Three factors drove economic losses during COVID-19
A trio of factors have driven the economic decline: deaths and illnesses; voluntary avoidance of activities that stimulate economic activity but which avoid infection; and mandatory business closures.
Business closures have had by far the greatest impact. During the first six months of the pandemic beginning in early 2020, for example, business closures accounted for a 26.3% decline in U.S. GDP, compared to a 12.2% decline through work avoidance.
Deaths and illnesses had the least effect because people who were no longer able to work were replaced by the large number of people who were unemployed by COVID.

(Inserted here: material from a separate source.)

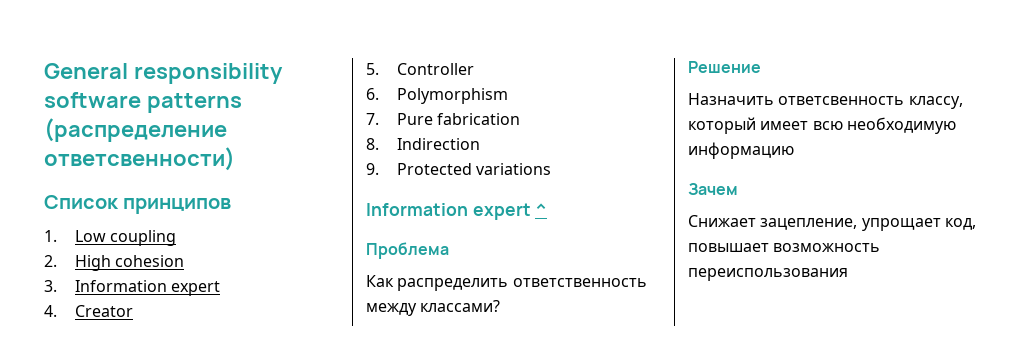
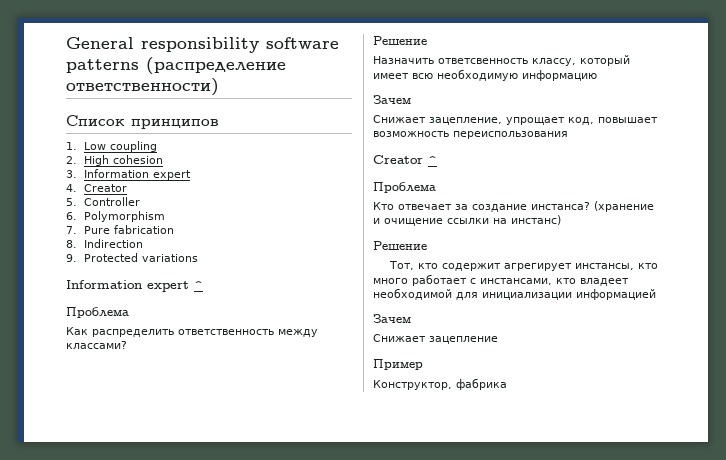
[44,147,235,171] ответсвенности) -> [66,78,219,96] ответственности)
(848, 274) none -> [373,155,437,164] [373,182,436,193] [373,201,654,212] [373,215,561,226] [373,241,427,250] [388,261,658,271] [373,274,629,286] [373,288,656,300] [373,314,411,323] [373,334,498,344] [373,359,423,370] [373,378,507,390] // Creator ^ // Проблема // Кто отвечает за создание инстанса? (хранение и очищение ссылки на инстанс) // Решение // Тот, кто содержит агрегирует инстансы, кто много работает с инстансами, кто владеет необходимой для инициализации информацией // Зачем // Снижает зацепление // Пример // Конструктор, фабрика

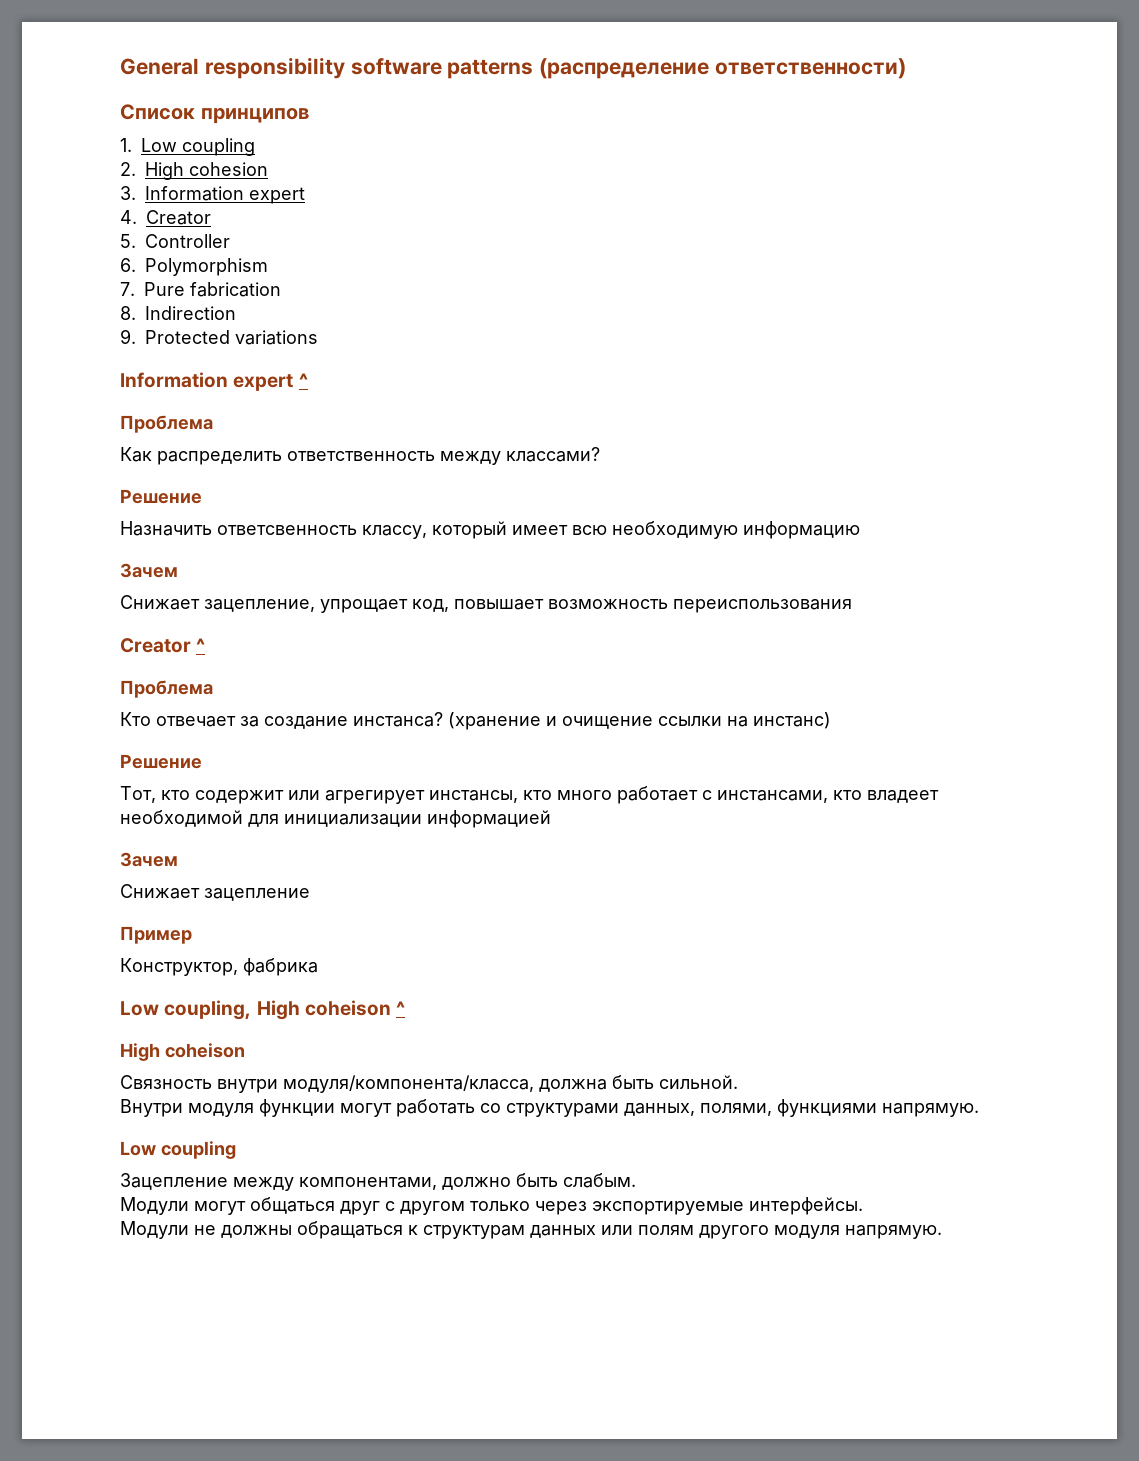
(501, 267) none -> [288,790,320,800] или
(507, 384) none -> [120,1000,406,1020] [120,1043,245,1061] [120,1075,738,1093] [120,1099,979,1117] [120,1141,236,1159] [120,1173,636,1191] [120,1197,863,1215] [120,1221,942,1239] // Low coupling, High coheison ^ // High coheison // Связность внутри модуля/компонента/класса, должна быть сильной. // Внутри модуля функции могут работать со структурами данных, полями, функциями напрямую. // Low coupling // Зацепление между компонентами, должно быть слабым. // Модули могут общаться друг с другом только через экспортируемые интерфейсы. // Модули не должны обращаться к структурам данных или полям другого модуля напрямую.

According to the study, growth rose in late 2020 as businesses continued to reopen, but dipped again slightly in early 2021 with the re-introduction of some mandatory business closures and further voluntary avoidance in response to another wave.
Losses were partially offset by economic activity in health care, pent-up demand for goods and services and, in most but not all cases, government stimulus spending.
The CARES Act and three other rounds of stimulus enacted by Congress in 2020 helped alleviate some of the losses in economic growth due to the pandemic, study authors found. However, the American Rescue Plan, a $1.9 trillion stimulus package signed in early 2021, had the opposite effect by crowding out private investment, which occurs when rising public-sector spending drives down private-sector investment.
Additionally, deferred tax obligations enacted to stimulate the economy during the early stimulus rounds and coming due in 2022 and 2023 leave businesses with fewer funds for private investment.
Many people voluntarily changed behaviors to reduce COVID-19 risk
While news reports glommed onto stories about people who refused to wear masks or get vaccinated, study authors found many people voluntarily adopted behaviors to avoid getting sick. Avoidance behaviors included working from home, keeping children out of school, and steering clear of doctors, dining out, and certain forms of travel and leisure activities.
“A very surprising finding is the magnitude of voluntary avoidance behavior during the pandemic. We hear a lot about noncompliance with health guidelines and restrictions, but we found that many people voluntarily changed their behavior to reduce the chances of infection, even when there were no requirements to do so,” said Richard John, professor of psychology at the USC Dornsife College and associate director of CREATE.
But avoidance behavior came with a cost to business. During the height of the pandemic, international and domestic airline travel dropped by nearly 60%, indoor dining by 65% and in-store shopping by 43%.
The study was conducted using an Economic Consequence Analysis (ECA), which, unlike many standard macroeconomic analyses, identifies fundamental drivers of impacts on the economy. Although the technique has been around since the 1990s, Rose refined it to include exaggerated human responses that worsen economic losses and, conversely, people’s resilience in effectively recovering from a crisis and thereby reducing losses.
“Nearly all previous COVID-19 studies used macroeconometric or statistical models that are a top-down approach,” Rose said. “We used a bottom-up approach to identify fundamental causal factors, or drivers, of impacts.”
More about the study
The study, titled Macroeconomic consequences of the COVID-19 pandemic, was conducted by a multidisciplinary team of USC researchers from the USC Price School, USC Dornsife, the Leonard D. Schaeffer Center for Health Policy & Economics, and CREATE. In addition to Rose and John, study authors include Terrie Walmsley, Dan Wei, Jakub P. Hlávka, Juan Machado and Katie Byrd.
The study was funded by the U.S. Department of Homeland Security under Grant Award Number 17STQAC00001. The views and conclusions contained in the study are those of the authors and should not be interpreted as necessarily representing the official policies, either expressed or implied, of the U.S. Department of Homeland Security.